Excerpts from a dataset:
•••

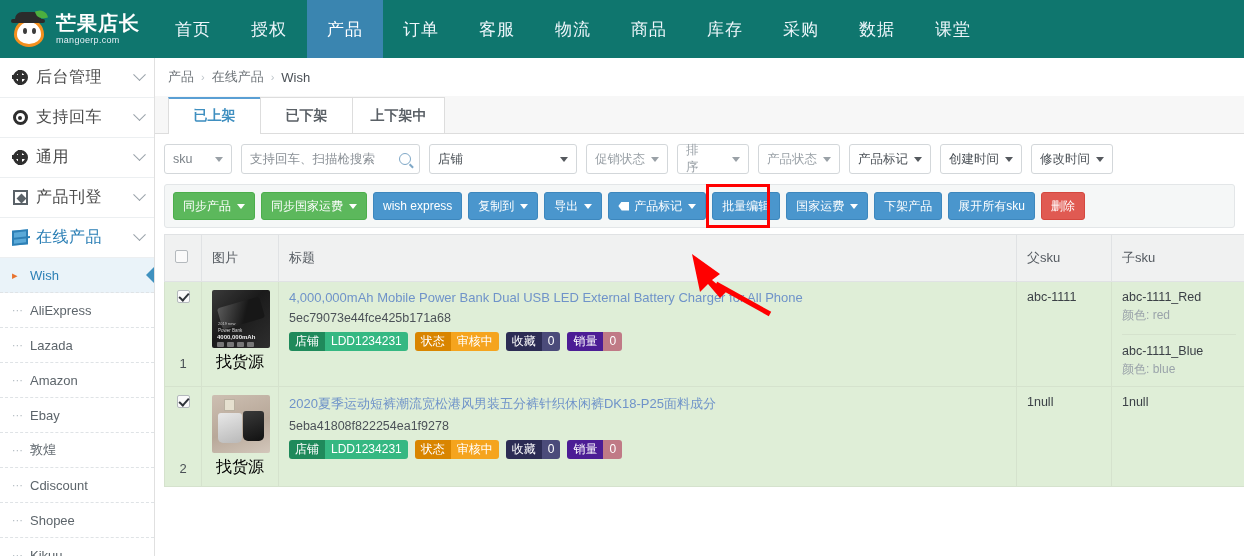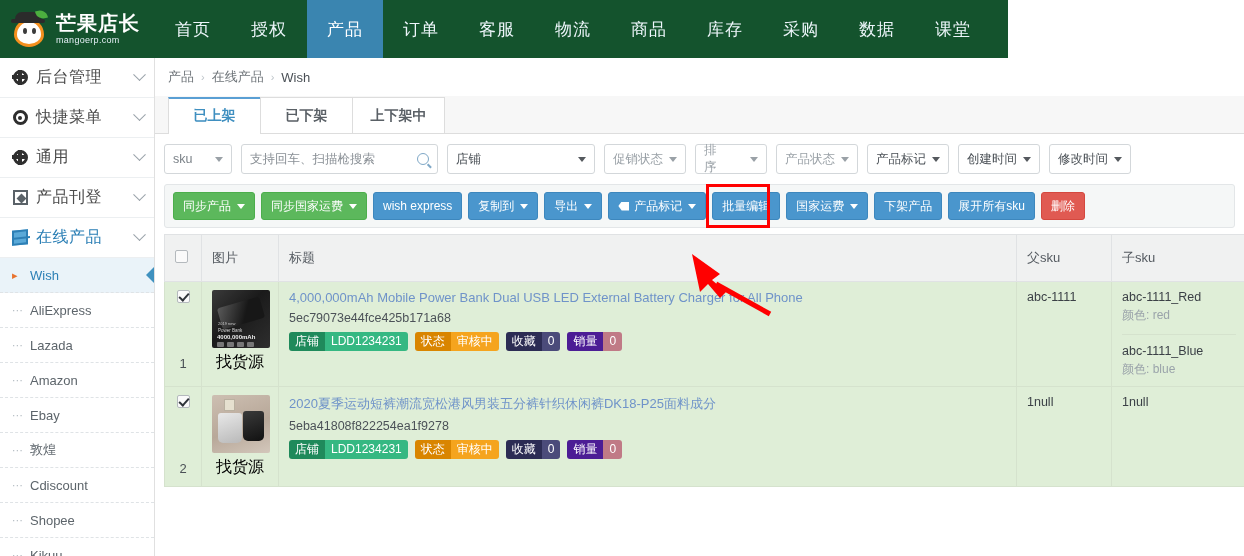--- a/index.html
+++ b/index.html
@@ -16,8 +16,8 @@
 
   
   .topnav {
-    position: absolute; top: 0; left: 0; width: 1008px; height: 58px;
-    background: #14532d;
+    position: absolute; top: 0; left: 0; width: 1244px; height: 58px;
+    background: #0f766e;
     display: flex; align-items: stretch;
   }
   .brand {

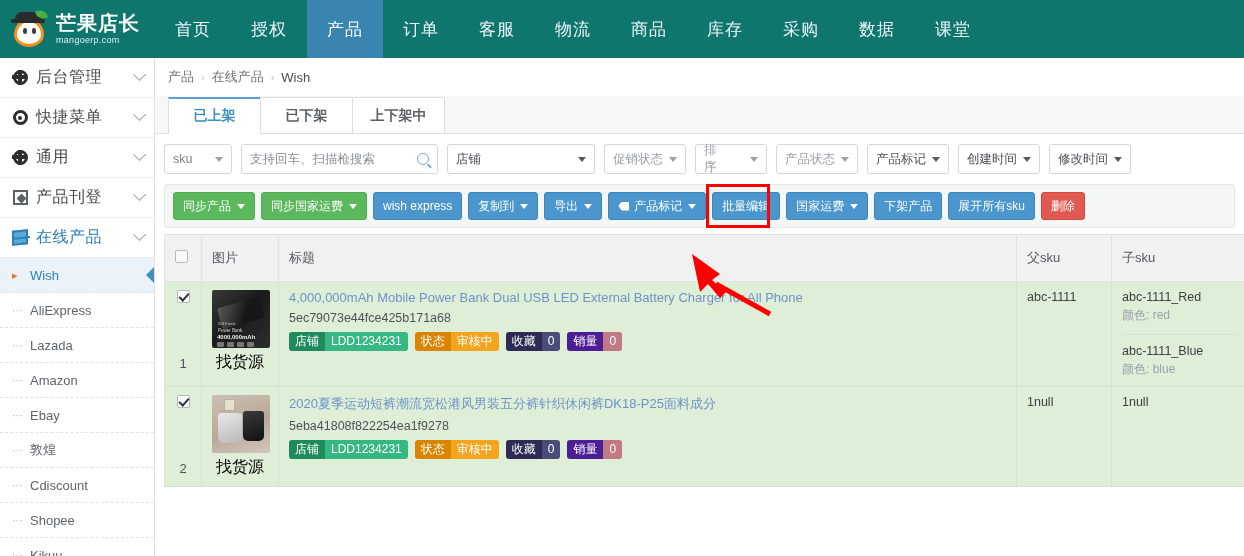--- a/index.html
+++ b/index.html
@@ -288,7 +288,7 @@
           <span class="gicon">
             <span class="gear2"></span>
           </span>
-          <span class="glabel">快捷菜单</span>
+          <span class="glabel">支持回车</span>
           <span class="chev"></span>
         </div>
         <div class="side-group">

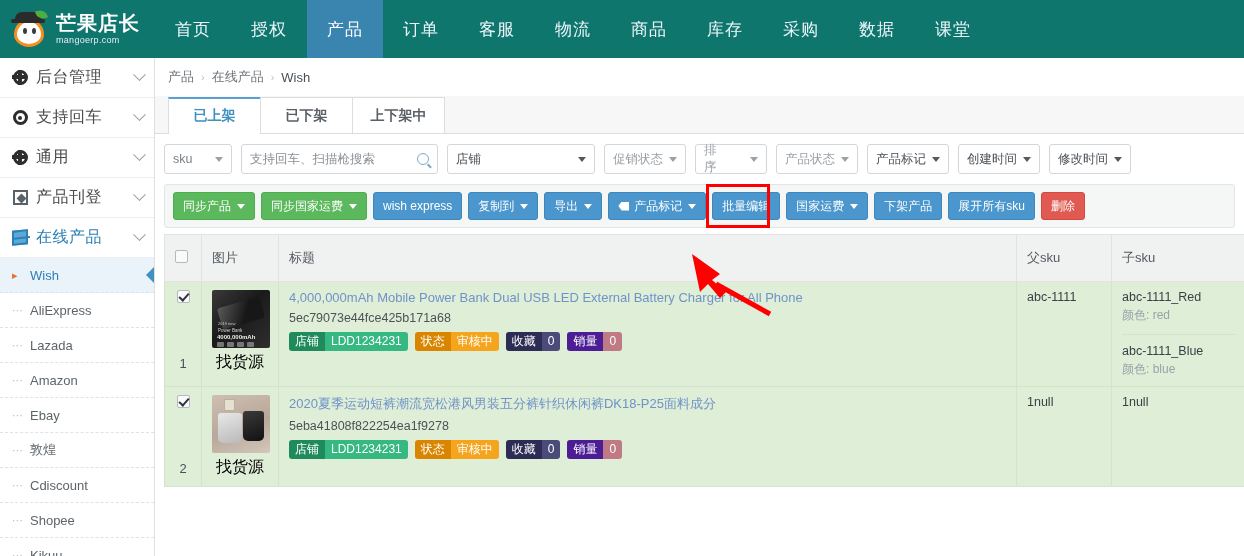--- a/index.html
+++ b/index.html
@@ -136,7 +136,7 @@
     display:flex; align-items:center; padding: 0 8px; font-size:12.5px; color:#8a9096; cursor:pointer;
   }
   .ctrl.sku { width: 68px; justify-content: space-between; color:#7b8288;}
-  .ctrl.search { width: 197px; justify-content: space-between; }
+  .ctrl.search { width: 179px; justify-content: space-between; }
   .ctrl.shop { width: 148px; justify-content: space-between; color:#4a5056; }
   .ctrl .caret {
     width:0;height:0;border-left:4px solid transparent;border-right:4px solid transparent;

•••

** What is needed **
When a line of the records holds the word "display", copy that line.

** Solution to this problem **
     display: flex; align-items: stretch;
     display:flex; align-items:center; padding: 0 8px; font-size:12.5px; color:#8a9096; cursor:pointer;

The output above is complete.